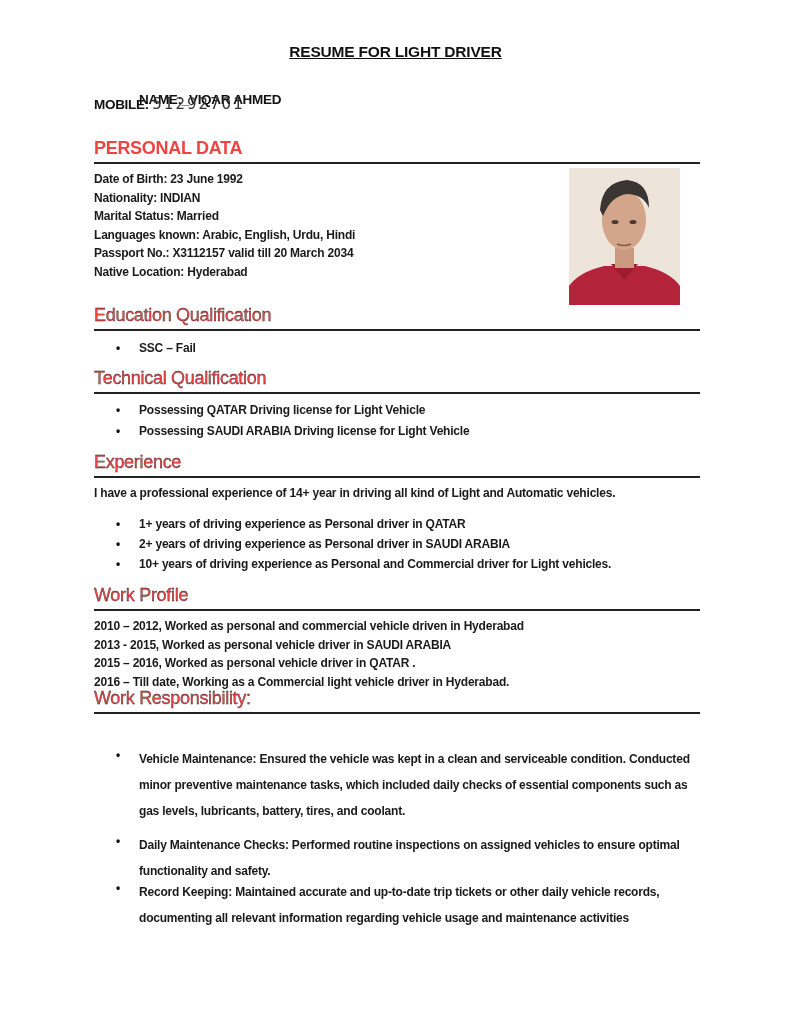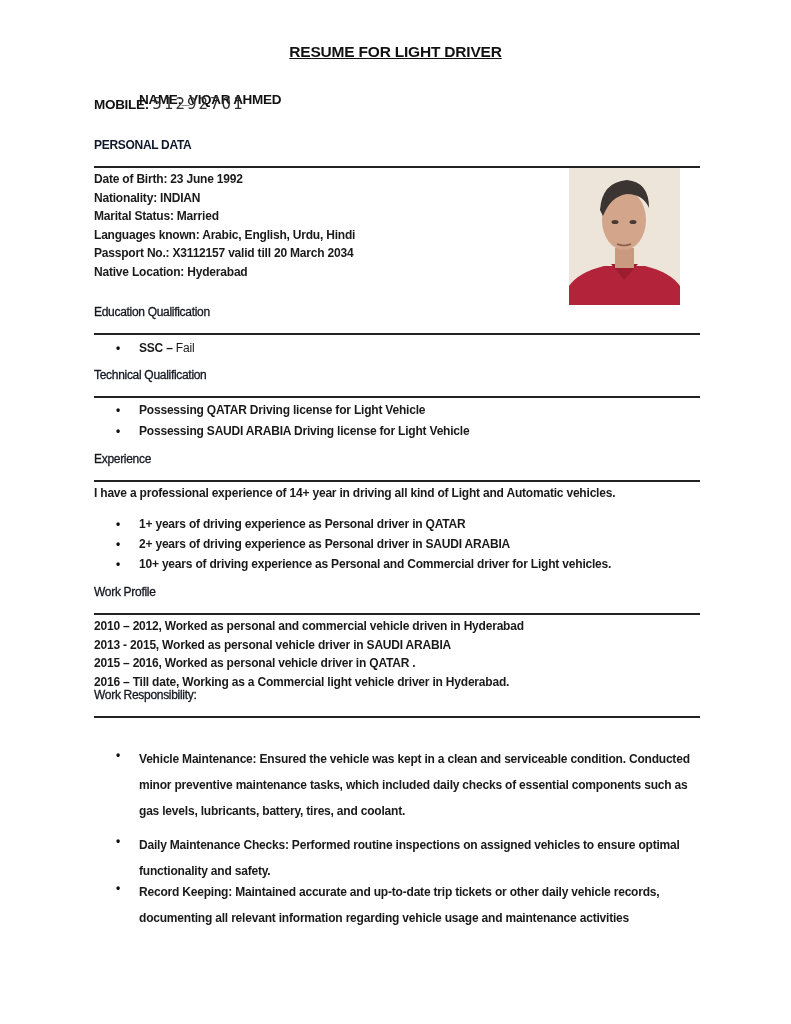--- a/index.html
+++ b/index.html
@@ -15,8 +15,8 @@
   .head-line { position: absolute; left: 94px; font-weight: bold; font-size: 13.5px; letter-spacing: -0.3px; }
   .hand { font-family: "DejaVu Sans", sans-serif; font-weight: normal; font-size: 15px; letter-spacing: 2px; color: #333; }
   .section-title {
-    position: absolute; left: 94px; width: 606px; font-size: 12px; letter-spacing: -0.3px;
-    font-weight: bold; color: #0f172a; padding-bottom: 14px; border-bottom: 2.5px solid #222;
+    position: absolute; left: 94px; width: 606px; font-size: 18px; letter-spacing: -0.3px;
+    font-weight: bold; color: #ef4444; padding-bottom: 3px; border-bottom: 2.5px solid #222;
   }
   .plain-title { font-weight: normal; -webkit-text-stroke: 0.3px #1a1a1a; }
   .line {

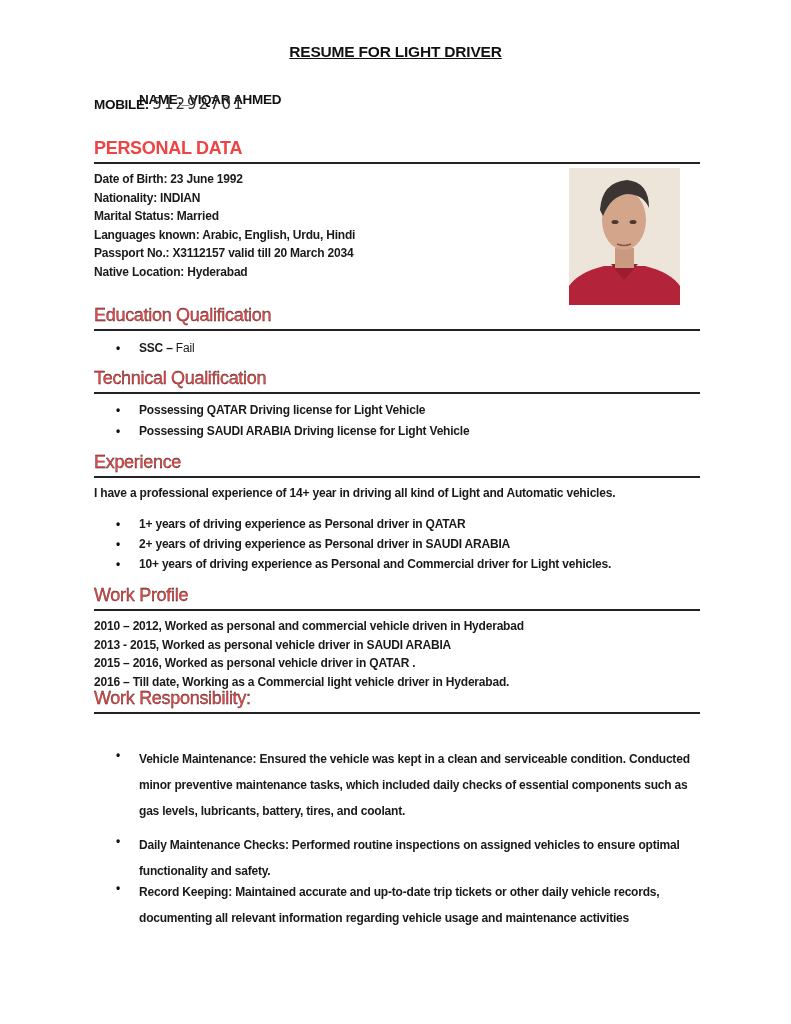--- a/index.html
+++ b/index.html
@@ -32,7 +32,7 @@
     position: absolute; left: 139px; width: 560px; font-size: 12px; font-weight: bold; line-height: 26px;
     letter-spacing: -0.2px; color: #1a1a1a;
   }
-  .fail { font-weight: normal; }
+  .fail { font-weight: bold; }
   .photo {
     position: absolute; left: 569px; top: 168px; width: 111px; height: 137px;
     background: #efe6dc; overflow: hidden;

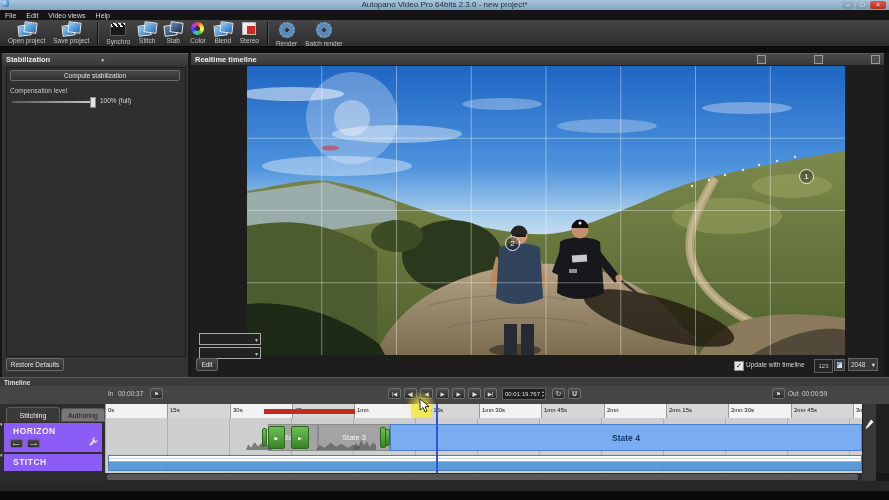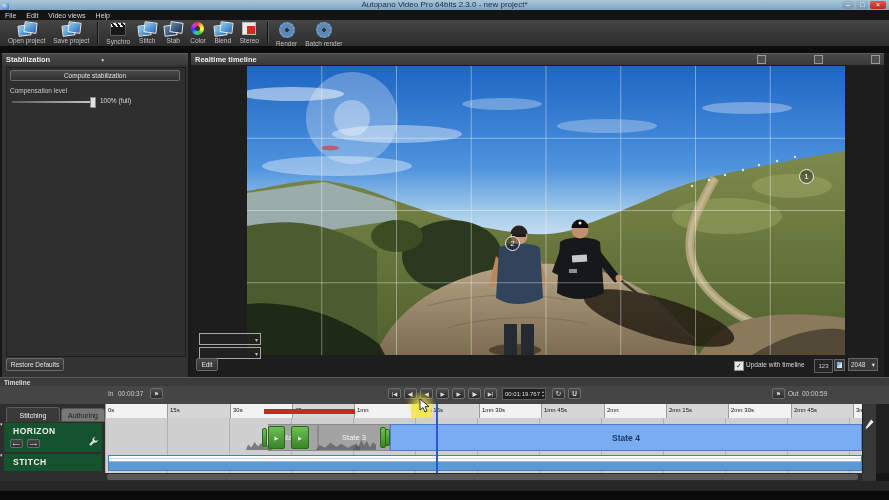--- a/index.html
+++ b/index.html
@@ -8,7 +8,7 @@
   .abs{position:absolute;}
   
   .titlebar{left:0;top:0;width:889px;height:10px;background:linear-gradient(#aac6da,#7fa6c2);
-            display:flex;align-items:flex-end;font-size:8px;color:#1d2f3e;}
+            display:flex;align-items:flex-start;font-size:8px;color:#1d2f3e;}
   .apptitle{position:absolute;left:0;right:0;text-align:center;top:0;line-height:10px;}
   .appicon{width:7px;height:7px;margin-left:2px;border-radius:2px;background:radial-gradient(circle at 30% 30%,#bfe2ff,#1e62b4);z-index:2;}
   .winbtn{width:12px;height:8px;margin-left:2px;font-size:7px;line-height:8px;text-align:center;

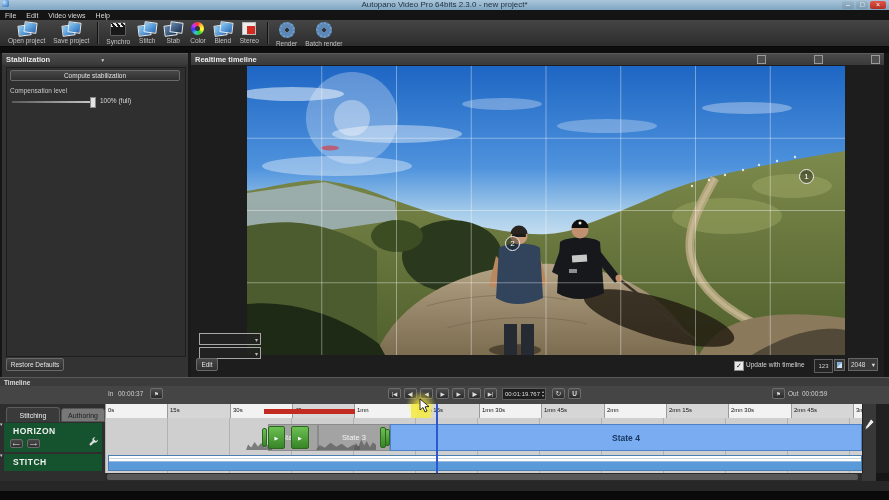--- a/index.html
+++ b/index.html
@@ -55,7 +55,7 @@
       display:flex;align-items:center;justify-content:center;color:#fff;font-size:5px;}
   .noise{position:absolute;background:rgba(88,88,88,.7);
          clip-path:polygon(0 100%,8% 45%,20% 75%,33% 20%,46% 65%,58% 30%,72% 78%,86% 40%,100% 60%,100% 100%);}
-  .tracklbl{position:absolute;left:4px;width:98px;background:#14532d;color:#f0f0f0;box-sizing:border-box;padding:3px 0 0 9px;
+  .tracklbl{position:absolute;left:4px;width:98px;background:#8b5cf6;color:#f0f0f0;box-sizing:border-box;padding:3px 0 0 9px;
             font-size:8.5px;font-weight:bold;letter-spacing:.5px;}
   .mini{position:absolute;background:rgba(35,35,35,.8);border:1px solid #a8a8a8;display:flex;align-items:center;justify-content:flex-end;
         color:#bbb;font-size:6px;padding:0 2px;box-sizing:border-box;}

***

**The problem**
The line holding "-15,8 +15,8 @@" starts the copy and the line holding "-55,7 +55,7 @@" ends it. Repeat those two lines above and all between them exactly, leaving out pictures.

**Response to this task**
@@ -15,8 +15,8 @@
   .head-line { position: absolute; left: 94px; font-weight: bold; font-size: 13.5px; letter-spacing: -0.3px; }
   .hand { font-family: "DejaVu Sans", sans-serif; font-weight: normal; font-size: 15px; letter-spacing: 2px; color: #333; }
   .section-title {
-    position: absolute; left: 94px; width: 606px; font-size: 12px; letter-spacing: -0.3px;
-    font-weight: bold; color: #0f172a; padding-bottom: 14px; border-bottom: 2.5px solid #222;
+    position: absolute; left: 94px; width: 606px; font-size: 18px; letter-spacing: -0.3px;
+    font-weight: bold; color: #ef4444; padding-bottom: 3px; border-bottom: 2.5px solid #222;
   }
   .plain-title { font-weight: normal; -webkit-text-stroke: 0.3px #1a1a1a; }
   .line {

--- a/index.html
+++ b/index.html
@@ -32,7 +32,7 @@
     position: absolute; left: 139px; width: 560px; font-size: 12px; font-weight: bold; line-height: 26px;
     letter-spacing: -0.2px; color: #1a1a1a;
   }
-  .fail { font-weight: normal; }
+  .fail { font-weight: bold; }
   .photo {
     position: absolute; left: 569px; top: 168px; width: 111px; height: 137px;
     background: #efe6dc; overflow: hidden;

--- a/index.html
+++ b/index.html
@@ -8,7 +8,7 @@
   .abs{position:absolute;}
   
   .titlebar{left:0;top:0;width:889px;height:10px;background:linear-gradient(#aac6da,#7fa6c2);
-            display:flex;align-items:flex-end;font-size:8px;color:#1d2f3e;}
+            display:flex;align-items:flex-start;font-size:8px;color:#1d2f3e;}
   .apptitle{position:absolute;left:0;right:0;text-align:center;top:0;line-height:10px;}
   .appicon{width:7px;height:7px;margin-left:2px;border-radius:2px;background:radial-gradient(circle at 30% 30%,#bfe2ff,#1e62b4);z-index:2;}
   .winbtn{width:12px;height:8px;margin-left:2px;font-size:7px;line-height:8px;text-align:center;

--- a/index.html
+++ b/index.html
@@ -55,7 +55,7 @@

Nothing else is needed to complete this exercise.